• Data for analysis:
○ ○ ○ ○

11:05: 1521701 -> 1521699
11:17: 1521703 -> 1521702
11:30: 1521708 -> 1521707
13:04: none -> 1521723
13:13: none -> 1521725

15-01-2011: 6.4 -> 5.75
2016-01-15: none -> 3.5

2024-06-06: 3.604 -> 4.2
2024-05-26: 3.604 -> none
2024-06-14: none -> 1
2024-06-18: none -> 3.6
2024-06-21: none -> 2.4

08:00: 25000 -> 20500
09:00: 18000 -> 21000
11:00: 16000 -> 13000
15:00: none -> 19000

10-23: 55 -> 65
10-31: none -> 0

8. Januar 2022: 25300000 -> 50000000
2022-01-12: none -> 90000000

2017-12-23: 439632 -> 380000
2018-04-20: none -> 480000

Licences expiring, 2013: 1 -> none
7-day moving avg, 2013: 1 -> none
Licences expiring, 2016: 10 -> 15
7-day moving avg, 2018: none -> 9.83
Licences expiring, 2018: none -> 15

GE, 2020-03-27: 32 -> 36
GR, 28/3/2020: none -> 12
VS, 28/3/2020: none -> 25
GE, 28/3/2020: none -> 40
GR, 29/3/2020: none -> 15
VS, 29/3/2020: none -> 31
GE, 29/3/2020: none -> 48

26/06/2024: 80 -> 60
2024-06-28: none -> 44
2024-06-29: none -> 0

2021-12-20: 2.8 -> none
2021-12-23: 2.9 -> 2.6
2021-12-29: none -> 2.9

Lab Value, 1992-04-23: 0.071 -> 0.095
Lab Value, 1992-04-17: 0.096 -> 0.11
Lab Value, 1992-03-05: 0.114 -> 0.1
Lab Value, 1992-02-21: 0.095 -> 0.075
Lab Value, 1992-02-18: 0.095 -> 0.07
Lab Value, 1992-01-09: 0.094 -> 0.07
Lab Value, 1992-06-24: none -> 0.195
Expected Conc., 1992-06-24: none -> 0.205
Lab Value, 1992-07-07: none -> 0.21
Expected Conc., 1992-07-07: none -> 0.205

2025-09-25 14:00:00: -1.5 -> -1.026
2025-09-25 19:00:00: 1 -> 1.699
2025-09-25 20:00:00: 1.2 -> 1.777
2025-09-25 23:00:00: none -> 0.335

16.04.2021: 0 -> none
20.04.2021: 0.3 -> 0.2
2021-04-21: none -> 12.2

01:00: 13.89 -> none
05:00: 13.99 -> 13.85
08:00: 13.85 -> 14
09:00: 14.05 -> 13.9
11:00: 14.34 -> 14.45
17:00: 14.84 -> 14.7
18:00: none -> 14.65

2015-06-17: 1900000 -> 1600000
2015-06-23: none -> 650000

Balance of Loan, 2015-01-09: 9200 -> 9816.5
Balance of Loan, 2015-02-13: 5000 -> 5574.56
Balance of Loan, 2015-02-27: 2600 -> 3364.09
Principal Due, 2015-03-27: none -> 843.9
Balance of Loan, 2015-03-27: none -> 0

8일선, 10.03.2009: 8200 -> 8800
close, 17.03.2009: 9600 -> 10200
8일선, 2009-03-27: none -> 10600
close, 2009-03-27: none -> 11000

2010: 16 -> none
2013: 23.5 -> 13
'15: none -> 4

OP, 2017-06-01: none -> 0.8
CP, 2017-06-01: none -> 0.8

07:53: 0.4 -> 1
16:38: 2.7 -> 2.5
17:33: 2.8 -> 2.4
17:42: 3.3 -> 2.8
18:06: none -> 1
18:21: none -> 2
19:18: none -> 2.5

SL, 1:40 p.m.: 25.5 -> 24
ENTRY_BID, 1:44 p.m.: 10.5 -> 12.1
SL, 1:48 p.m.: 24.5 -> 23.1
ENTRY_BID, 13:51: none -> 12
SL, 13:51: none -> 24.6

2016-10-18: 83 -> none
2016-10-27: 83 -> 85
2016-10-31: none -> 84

○ ○ ○ ○

• Requirement: Once you have read the records above, set every one of them down again exactly.

• Task response:
11:05: 1521701 -> 1521699
11:17: 1521703 -> 1521702
11:30: 1521708 -> 1521707
13:04: none -> 1521723
13:13: none -> 1521725

15-01-2011: 6.4 -> 5.75
2016-01-15: none -> 3.5

2024-06-06: 3.604 -> 4.2
2024-05-26: 3.604 -> none
2024-06-14: none -> 1
2024-06-18: none -> 3.6
2024-06-21: none -> 2.4

08:00: 25000 -> 20500
09:00: 18000 -> 21000
11:00: 16000 -> 13000
15:00: none -> 19000

10-23: 55 -> 65
10-31: none -> 0

8. Januar 2022: 25300000 -> 50000000
2022-01-12: none -> 90000000

2017-12-23: 439632 -> 380000
2018-04-20: none -> 480000

Licences expiring, 2013: 1 -> none
7-day moving avg, 2013: 1 -> none
Licences expiring, 2016: 10 -> 15
7-day moving avg, 2018: none -> 9.83
Licences expiring, 2018: none -> 15

GE, 2020-03-27: 32 -> 36
GR, 28/3/2020: none -> 12
VS, 28/3/2020: none -> 25
GE, 28/3/2020: none -> 40
GR, 29/3/2020: none -> 15
VS, 29/3/2020: none -> 31
GE, 29/3/2020: none -> 48

26/06/2024: 80 -> 60
2024-06-28: none -> 44
2024-06-29: none -> 0

2021-12-20: 2.8 -> none
2021-12-23: 2.9 -> 2.6
2021-12-29: none -> 2.9

Lab Value, 1992-04-23: 0.071 -> 0.095
Lab Value, 1992-04-17: 0.096 -> 0.11
Lab Value, 1992-03-05: 0.114 -> 0.1
Lab Value, 1992-02-21: 0.095 -> 0.075
Lab Value, 1992-02-18: 0.095 -> 0.07
Lab Value, 1992-01-09: 0.094 -> 0.07
Lab Value, 1992-06-24: none -> 0.195
Expected Conc., 1992-06-24: none -> 0.205
Lab Value, 1992-07-07: none -> 0.21
Expected Conc., 1992-07-07: none -> 0.205

2025-09-25 14:00:00: -1.5 -> -1.026
2025-09-25 19:00:00: 1 -> 1.699
2025-09-25 20:00:00: 1.2 -> 1.777
2025-09-25 23:00:00: none -> 0.335

16.04.2021: 0 -> none
20.04.2021: 0.3 -> 0.2
2021-04-21: none -> 12.2

01:00: 13.89 -> none
05:00: 13.99 -> 13.85
08:00: 13.85 -> 14
09:00: 14.05 -> 13.9
11:00: 14.34 -> 14.45
17:00: 14.84 -> 14.7
18:00: none -> 14.65

2015-06-17: 1900000 -> 1600000
2015-06-23: none -> 650000

Balance of Loan, 2015-01-09: 9200 -> 9816.5
Balance of Loan, 2015-02-13: 5000 -> 5574.56
Balance of Loan, 2015-02-27: 2600 -> 3364.09
Principal Due, 2015-03-27: none -> 843.9
Balance of Loan, 2015-03-27: none -> 0

8일선, 10.03.2009: 8200 -> 8800
close, 17.03.2009: 9600 -> 10200
8일선, 2009-03-27: none -> 10600
close, 2009-03-27: none -> 11000

2010: 16 -> none
2013: 23.5 -> 13
'15: none -> 4

OP, 2017-06-01: none -> 0.8
CP, 2017-06-01: none -> 0.8

07:53: 0.4 -> 1
16:38: 2.7 -> 2.5
17:33: 2.8 -> 2.4
17:42: 3.3 -> 2.8
18:06: none -> 1
18:21: none -> 2
19:18: none -> 2.5

SL, 1:40 p.m.: 25.5 -> 24
ENTRY_BID, 1:44 p.m.: 10.5 -> 12.1
SL, 1:48 p.m.: 24.5 -> 23.1
ENTRY_BID, 13:51: none -> 12
SL, 13:51: none -> 24.6

2016-10-18: 83 -> none
2016-10-27: 83 -> 85
2016-10-31: none -> 84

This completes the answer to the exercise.